‘When I go out, I’m afraid of people attacking me,’ says victim in Bronx anti-Chinese coronavirus assault

Anna Ng, 51.
Anna Ng, 51.

A teenager ranting about the coronavirus while bashing a Chinese woman’s head with an umbrella had murder in her heart, the terrified victim told the Daily News Monday.
Anna Ng, 51, of the Bronx, said she needed four stitches March 28 to close the gash on her head after a racist attack that left her fearful she or her children could be targeted again.
"She meant to kill me. She wanted to hurt me,” Ng said of the umbrella-wielding bigot.
Ng, a stay-at-home mother of three who was born in China but raised in New York, is one of 11 Asian victims targeted in coronavirus-related hate crimes this year.
She had just come out of a BJ’s Wholesale Club in the Bronx, and was waiting for a Bx13 bus when four teenage girls came out of the store and confronted her. One of them held a cake she’d brought from inside the store, while the other three kept asking her if she was Chinese.
"I said yes,” Ng said. “They kept calling me a ‘Chinese coronavirus.’”
A surveillance image shows a young woman wearing a pink headband and black jacket, leaning over a bar on the bus to attack the victim. Police ask anyone with information to call Crime Stoppers at (800) 577-TIPS.
A surveillance image shows a young woman wearing a pink headband and black jacket, leaning over a bar on the bus to attack the victim. Police ask anyone with information to call Crime Stoppers at (800) 577-TIPS.(NYPD/DCPI)
Offended, Ng said she uttered “b---” in response, but didn’t confront them further, then sat in one of the front seats when the bus arrived.
The teens piled into the back of the bus; one kept yelling the same slur at her, she said.
When the teenagers got off the bus at 166th St., near Ogden Ave., one struck her again with an umbrella, ripping flesh and drawing a gush of blood, she said. The others took photos.
“They kept calling me ‘coronavirus’ after they cracked my head open,” she said, holding back tears. “After she got off and she hit me, she was still calling me names.”
Police arrested three 15-year-old girls near the scene, charging them with hate crime assaults, menacing and harassment. A fourth remained at large; police released a photo of the young attacker Sunday.

A surveillance image shows a young woman wearing a pink headband and black jacket, leaning over a bar on the bus to attack the victim. Police ask anyone with information to call Crime Stoppers at (800) 577-TIPS.

Ng, who is disabled and cannot read or write, said she still has headaches from the vicious attack. Normally, she said, her daughter goes out shopping with her, but that day, she went alone.

“She would have freaked out,” Ng said.

She’s never been the victim of a hate crime before, she said.

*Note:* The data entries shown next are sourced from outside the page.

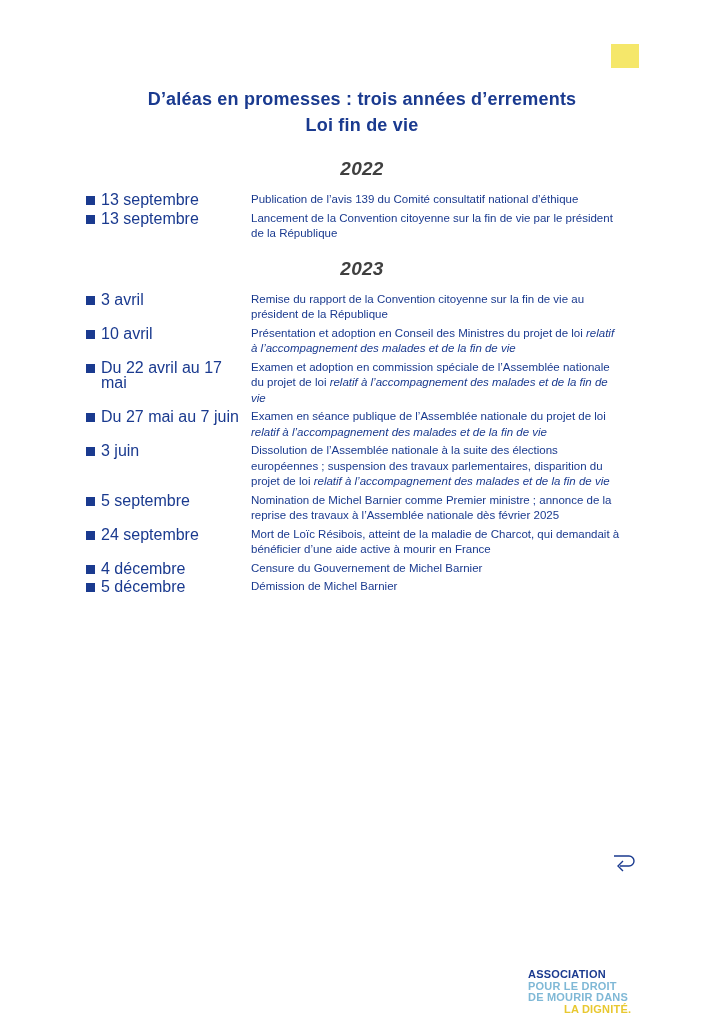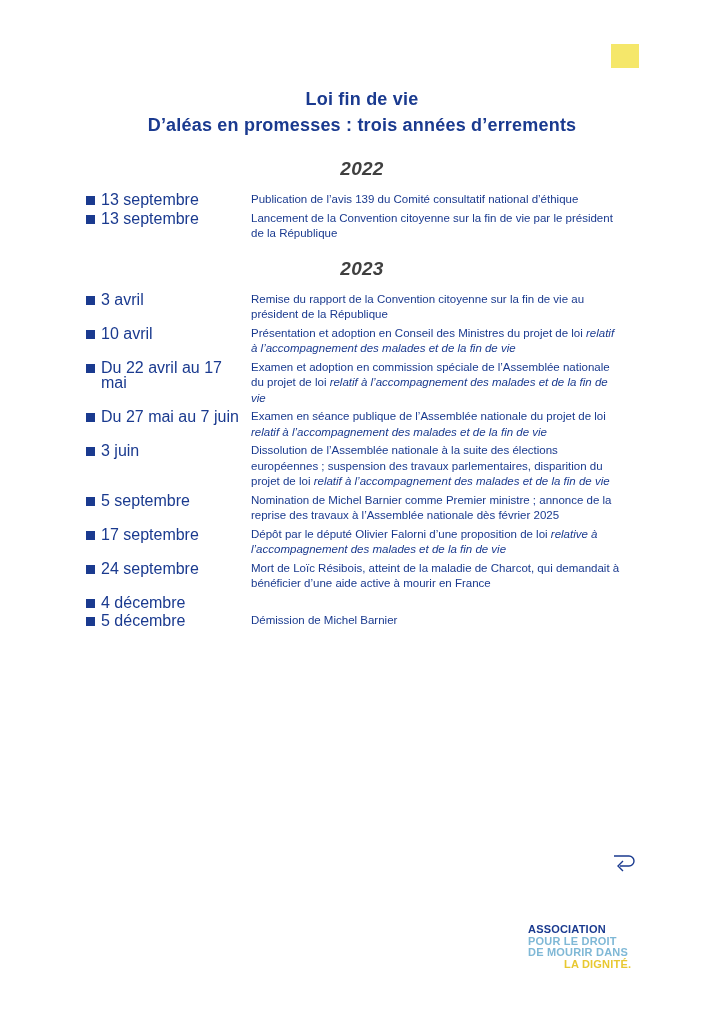--- a/index.html
+++ b/index.html
@@ -94,21 +94,21 @@
   .arrow-icon {
     position: absolute;
     left: 612px;
     top: 852px;
     width: 26px;
     height: 22px;
   }
   .logo {
     position: absolute;
     left: 528px;
-    top: 924px;
+    top: 969px;
     width: 112px;
     line-height: 11.5px;
   }
   .logo-line {
     font-size: 11px;
     font-weight: bold;
     letter-spacing: 0.2px;
     white-space: nowrap;
   }
   .logo-l1 { color: #1a3a8f; }
@@ -117,22 +117,22 @@
   .logo-l4 { color: #e8c830; padding-left: 36px; }
 </style>
 </head>
 <body>
 
 <div class="page">
 
   <div class="yellow-mark"></div>
 
   <div class="title-block">
+    <div class="title-line">D’aléas en promesses : trois années d’errements</div>
     <div class="title-line">Loi fin de vie</div>
-    <div class="title-line">D’aléas en promesses : trois années d’errements</div>
   </div>
 
   <div class="timeline">
       <div class="year-heading first">2022</div>
       <div class="entry">
         <span class="bullet"></span>
         <div class="entry-date">13 septembre</div>
         <div class="entry-text">Publication de l’avis 139 du Comité consultatif national d’éthique</div>
       </div>
       <div class="entry">
@@ -166,31 +166,27 @@
         <div class="entry-date">3 juin</div>
         <div class="entry-text">Dissolution de l’Assemblée nationale à la suite des élections européennes ; suspension des travaux parlementaires, disparition du projet de loi <i>relatif à l’accompagnement des malades et de la fin de vie</i></div>
       </div>
       <div class="entry">
         <span class="bullet"></span>
         <div class="entry-date">5 septembre</div>
         <div class="entry-text">Nomination de Michel Barnier comme Premier ministre ; annonce de la reprise des travaux à l’Assemblée nationale dès février 2025</div>
       </div>
       <div class="entry">
         <span class="bullet"></span>
-        <div class="entry-date">17 septembre</div>
-        <div class="entry-text">Dépôt par le député Olivier Falorni d’une proposition de loi <i>relative à l’accompagnement des malades et de la fin de vie</i></div>
-      </div>
-      <div class="entry">
-        <span class="bullet"></span>
         <div class="entry-date">24 septembre</div>
         <div class="entry-text">Mort de Loïc Résibois, atteint de la maladie de Charcot, qui demandait à bénéficier d’une aide active à mourir en France</div>
       </div>
       <div class="entry">
         <span class="bullet"></span>
         <div class="entry-date">4 décembre</div>
+        <div class="entry-text">Censure du Gouvernement de Michel Barnier</div>
       </div>
       <div class="entry">
         <span class="bullet"></span>
         <div class="entry-date">5 décembre</div>
         <div class="entry-text">Démission de Michel Barnier</div>
       </div>
     </div>
 
   <svg class="arrow-icon" viewBox="0 0 26 22" xmlns="http://www.w3.org/2000/svg">
     <path d="M2 4 H17 a5 5 0 0 1 0 10 H8" fill="none" stroke="#1a3a8f" stroke-width="1.4"></path>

“All my friends are black, Spanish, Dominicans, Puerto Ricans, Arabic, whatever,” Ng said. “This was my first time.”

From Jan. 1 to April 5, 2019, the NYPD reported three anti-Asian hate crimes.

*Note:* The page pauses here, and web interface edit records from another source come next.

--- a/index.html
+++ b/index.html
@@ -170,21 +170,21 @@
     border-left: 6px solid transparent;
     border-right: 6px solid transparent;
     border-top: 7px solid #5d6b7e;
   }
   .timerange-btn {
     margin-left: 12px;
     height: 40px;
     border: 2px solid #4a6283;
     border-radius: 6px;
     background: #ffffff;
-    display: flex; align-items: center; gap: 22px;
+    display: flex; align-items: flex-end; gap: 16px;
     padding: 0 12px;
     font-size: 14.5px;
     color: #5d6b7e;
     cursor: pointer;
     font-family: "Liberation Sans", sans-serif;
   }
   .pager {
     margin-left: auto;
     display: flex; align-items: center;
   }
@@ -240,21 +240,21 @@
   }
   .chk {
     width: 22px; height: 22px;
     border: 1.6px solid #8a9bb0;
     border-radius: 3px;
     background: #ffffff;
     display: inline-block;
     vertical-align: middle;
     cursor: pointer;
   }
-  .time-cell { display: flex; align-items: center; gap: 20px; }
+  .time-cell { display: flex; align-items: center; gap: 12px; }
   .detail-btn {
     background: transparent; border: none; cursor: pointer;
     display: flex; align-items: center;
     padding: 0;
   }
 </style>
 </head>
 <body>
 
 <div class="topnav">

So far this year, the police has seen 23 hate crimes where the suspect was motivated by more than one bias —a 360 % increase from last year. In 11 of those 23 cases, the victims were targeted because they were Asian and the suspect was motivated by the coronavirus, cops said. Police have made arrests in seven of those incidents.

Nationwide, more than 1,100 Asian Americans have been targeted in a variety of coronavirus-related discrimination incidents since March 17, according to data collected by the Asian Pacific Policy & Planning Council.

More than two-thirds of the victims targeted between March 17 -25 said they were verbally harassed, and one in 10 said they were physically assaulted.

Ng said she’s scared she could be attacked again, and her children share that fear.

“When I go out, I’m afraid of people attacking me,” Ng said. “My children won’t go out now. After what happened, they would not go out.”